→ **Problem**: All lines from the one with "the $PT$ to find the relevant $vpt_x$." through the last are to be given again exactly as they stand in the data below, and only those.

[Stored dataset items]

***

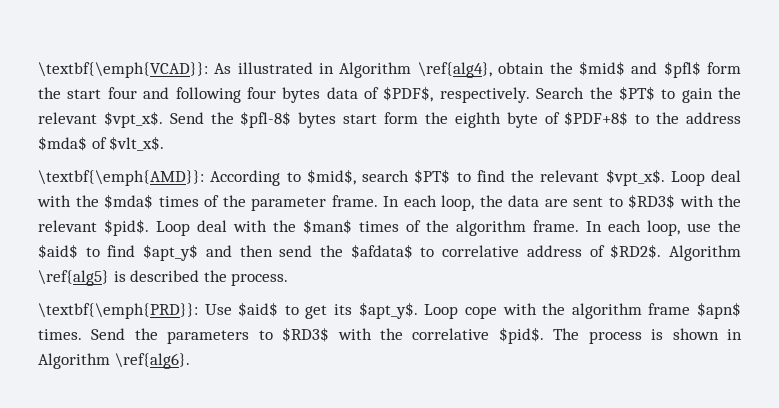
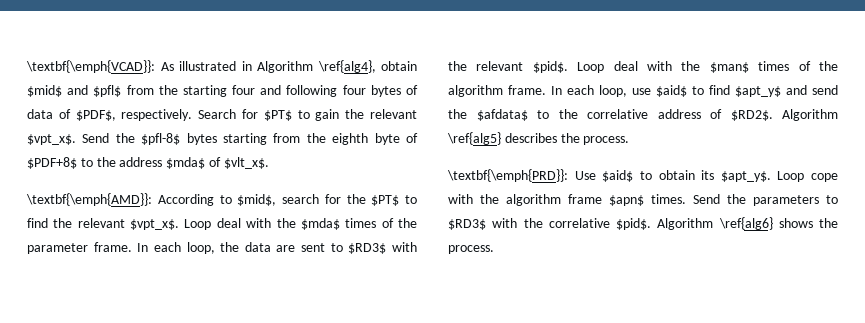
- \textbf{\emph{VCAD}}: As illustrated in Algorithm \ref{alg4}, obtain the $mid$ and $pfl$ form the start four and following four bytes data of $PDF$, respectively.
+ \textbf{\emph{VCAD}}: As illustrated in Algorithm \ref{alg4}, obtain $mid$ and $pfl$ from the starting four and following four bytes of data of $PDF$, respectively.
- Search the $PT$ to gain the relevant $vpt_x$.
+ Search for $PT$ to gain the relevant $vpt_x$.
- Send the $pfl-8$ bytes start form the eighth byte of $PDF+8$ to the address $mda$ of $vlt_x$.
+ Send the $pfl-8$ bytes starting from the eighth byte of $PDF+8$ to the address $mda$ of $vlt_x$.
- \textbf{\emph{AMD}}: According to $mid$, search $PT$ to find the relevant $vpt_x$.
+ \textbf{\emph{AMD}}: According to $mid$, search for the $PT$ to find the relevant $vpt_x$.
- In each loop, use the $aid$ to find $apt_y$ and then send the $afdata$ to correlative address of $RD2$.
+ In each loop, use $aid$ to find $apt_y$ and send the $afdata$ to the correlative address of $RD2$.
- Algorithm \ref{alg5} is described the process.
+ Algorithm \ref{alg5} describes the process.
- \textbf{\emph{PRD}}: Use $aid$ to get its $apt_y$.
+ \textbf{\emph{PRD}}: Use $aid$ to obtain its $apt_y$.
- The process is shown in Algorithm \ref{alg6}.
+ Algorithm \ref{alg6} shows the process.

***

→ **Problem solution**:
+ \textbf{\emph{AMD}}: According to $mid$, search for the $PT$ to find the relevant $vpt_x$.
- In each loop, use the $aid$ to find $apt_y$ and then send the $afdata$ to correlative address of $RD2$.
+ In each loop, use $aid$ to find $apt_y$ and send the $afdata$ to the correlative address of $RD2$.
- Algorithm \ref{alg5} is described the process.
+ Algorithm \ref{alg5} describes the process.
- \textbf{\emph{PRD}}: Use $aid$ to get its $apt_y$.
+ \textbf{\emph{PRD}}: Use $aid$ to obtain its $apt_y$.
- The process is shown in Algorithm \ref{alg6}.
+ Algorithm \ref{alg6} shows the process.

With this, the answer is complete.